The next day we booked a ferry out of town to Ko Phi Phi, and ate and drank our way around town. The highlight was a fusion restaurant owned by a Thai guy who'd been living in Australia for the past 15 years. He was lovely and chatted away to us over a few beers about how much we were going to enjoy it there, and we told him how much we were already loving it here. The food was great too! We also saw our first Christmas tree, which made us a little homesick, but happy. The next day, we hopped on the ferry and made our way to Ko Phi Phi, where everyone ever will tell you is where they filmed The Beach. We also saw the island from The Spy Who Loved Me which was very cool. [image image wpid-wp-1412745888826.jpeg On arrival, they make you pay 20B upfront to clean up after you, which speaks ill of the tourists who visit. Then the town itself is no more than 150m wide, with a beach either side, a little warren of wood and sand, with all the basic amenities, food, beer and such, and again, very few motor vehicles. It's very crowded, but it looks idyllic, and we spent our time here lounging on the beach and enjoying the beauty of the area. Little more to say, save for that it was a lovely pit stop, and I'd recommend it to any visitor. wpid-wp-1412745889147.jpegwpid-wp-1412745888960.jpeg wpid-wp-1412745889156.jpeg

Tuesday, September 30, 2014

Bang Niang and Khao Lak- 26th November to 1st December

So, back to the mainland. We had seen a bit of heaven, could anything match up? The answer is yes (at times). a coach down the coast takes us to Bang Niang. The area was one of the very worst hit by the 2004 tsunami, and the town is still in the process of putting itself back together- the pavements were still being laid about a mile in, and they have drydocked a police boat where it landed on the day, about a mile and a half from the sea. The whole town is newly built, and whenever you realise this, the memory of what people have been through hits you hard.

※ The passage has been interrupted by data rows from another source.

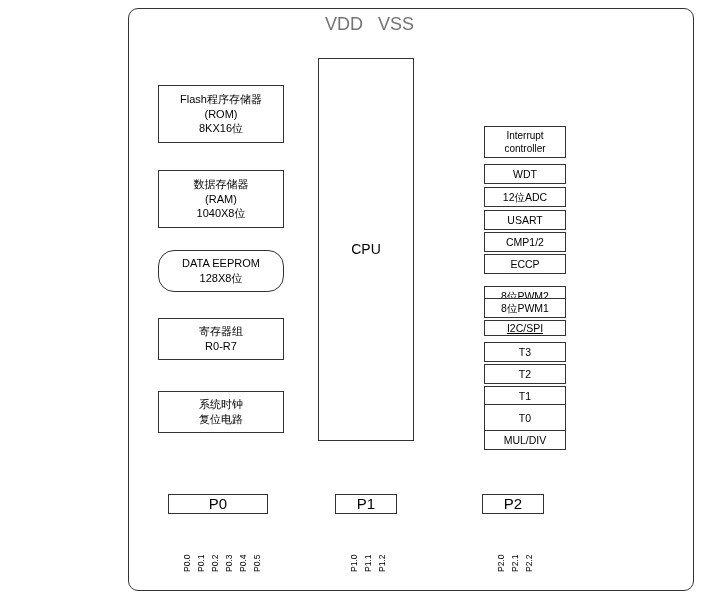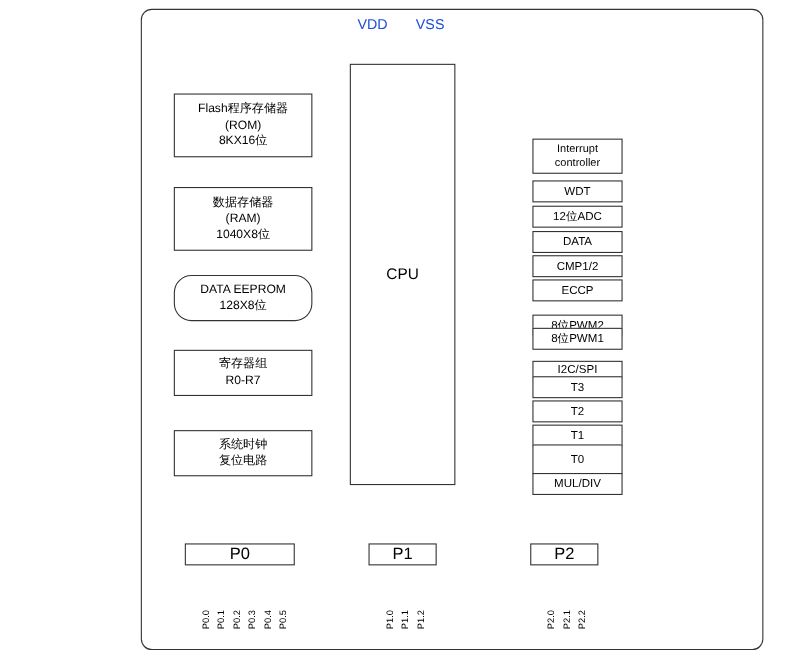"VDD" .toplabel { color: #1d4ed8 -> #737373; font-size: 13px -> 18px }
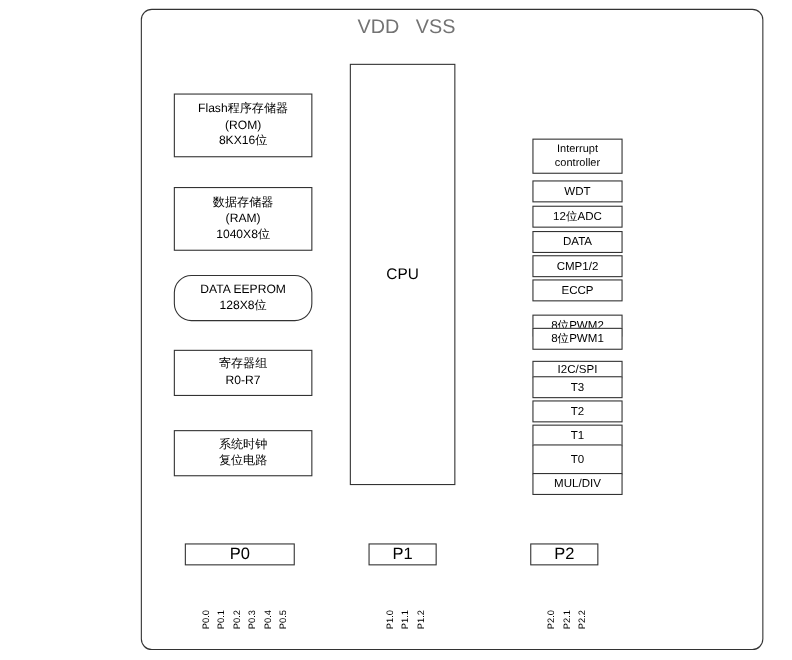"DATA" span.line { text: DATA -> USART }
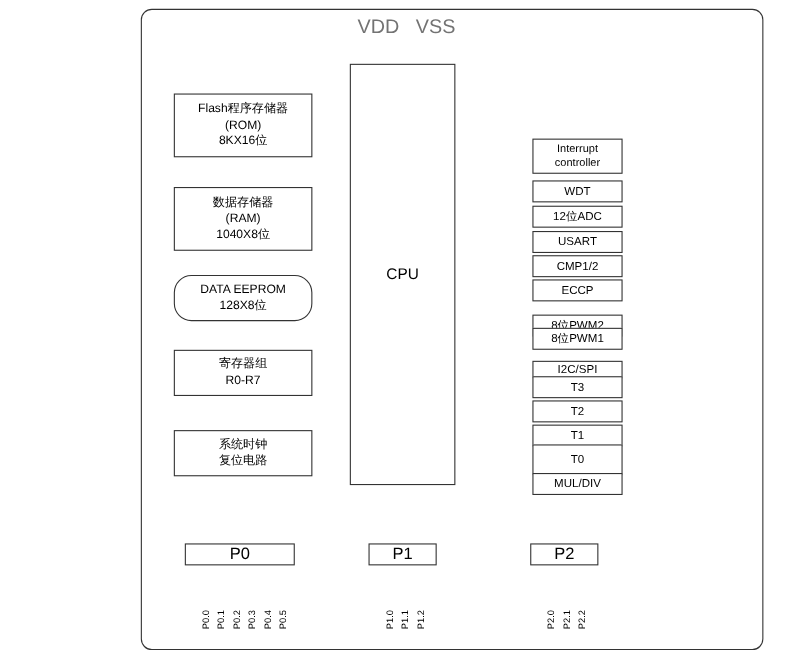"I2C/SPI" #p-i2c { text-decoration: none -> underline; top: 328px -> 320px }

That said, it is a beautiful seafront, and the first night, we ate in a nice restaurant at the top of the bay, sat at a table so close to the sea you can literally (actually literally, not figuratively) touch it. The days are spent lounging on the beach, enjoying the 5km of uninterrupted sand and bar.



In the evenings, we visit the night market, where the grill stalls are immense, although Ben tried a noodle sausage which was texturally unique and somewhat confusing when you expected meat! One evening, we looped down to the far end of the beach, via a roadside food hut, and made our way back along the 3 miles of beach, darting into little bars all the way back to town, by which point we are very merry. Halfway down the beach, our way is cut off by a river outlet- unlike in Koh Phayam, we don't have to wade through, as an enterprising bar owner had set up a shuttle raft, at 10 baht (20p) a go. I imagine he makes a lot of money from this! We also hear a lot of 90's reggae in the bars, Big Mountain's version of Baby I Love Your Way being a personal highlight! We eat from a streetside barbecue, delicious satay kebabs and squid.




The next day, we move about a mile down the road to Khao Lak, where a badly insect infested room earns us an upgrade to a high end hotel- very nice! We spend the day on free beachside loungers, in a tree lined peaceful corner of the beach. Huge waves make swimming exciting, and we drink from freshly fallen coconut shells. Both ends of the culinary scale are reached, as Ben eats a double Big Mac (four burgers!) for lunch, and a Northern 'Jungle Curry' for dinner, which is the hottest thing he had eaten for ten years, when an error in an Indian restaurant led to his being served a vegetable phall, and politeness kept him from sending it back! The flavour and tender beef makes the agony and sweat well worthwhile, and we get ready to depart for the isle of Phuket the next day.


Tuesday, July 15, 2014

Koh Phayam- 21st to 26th November

So, a short ferry ride from Ranong, there are two little islands. Unlike Ko Phi Phi, Ko Lanta and such, they haven't yet been completely colonised by tourists. They are, to all intents and purposes, what Jenny and I had in our heads for what we wanted to do in Thailand. Ko Chang (West) and Koh Phayam are tiny little islands, with no cars, and miles of unspoilt beach. In short, paradise.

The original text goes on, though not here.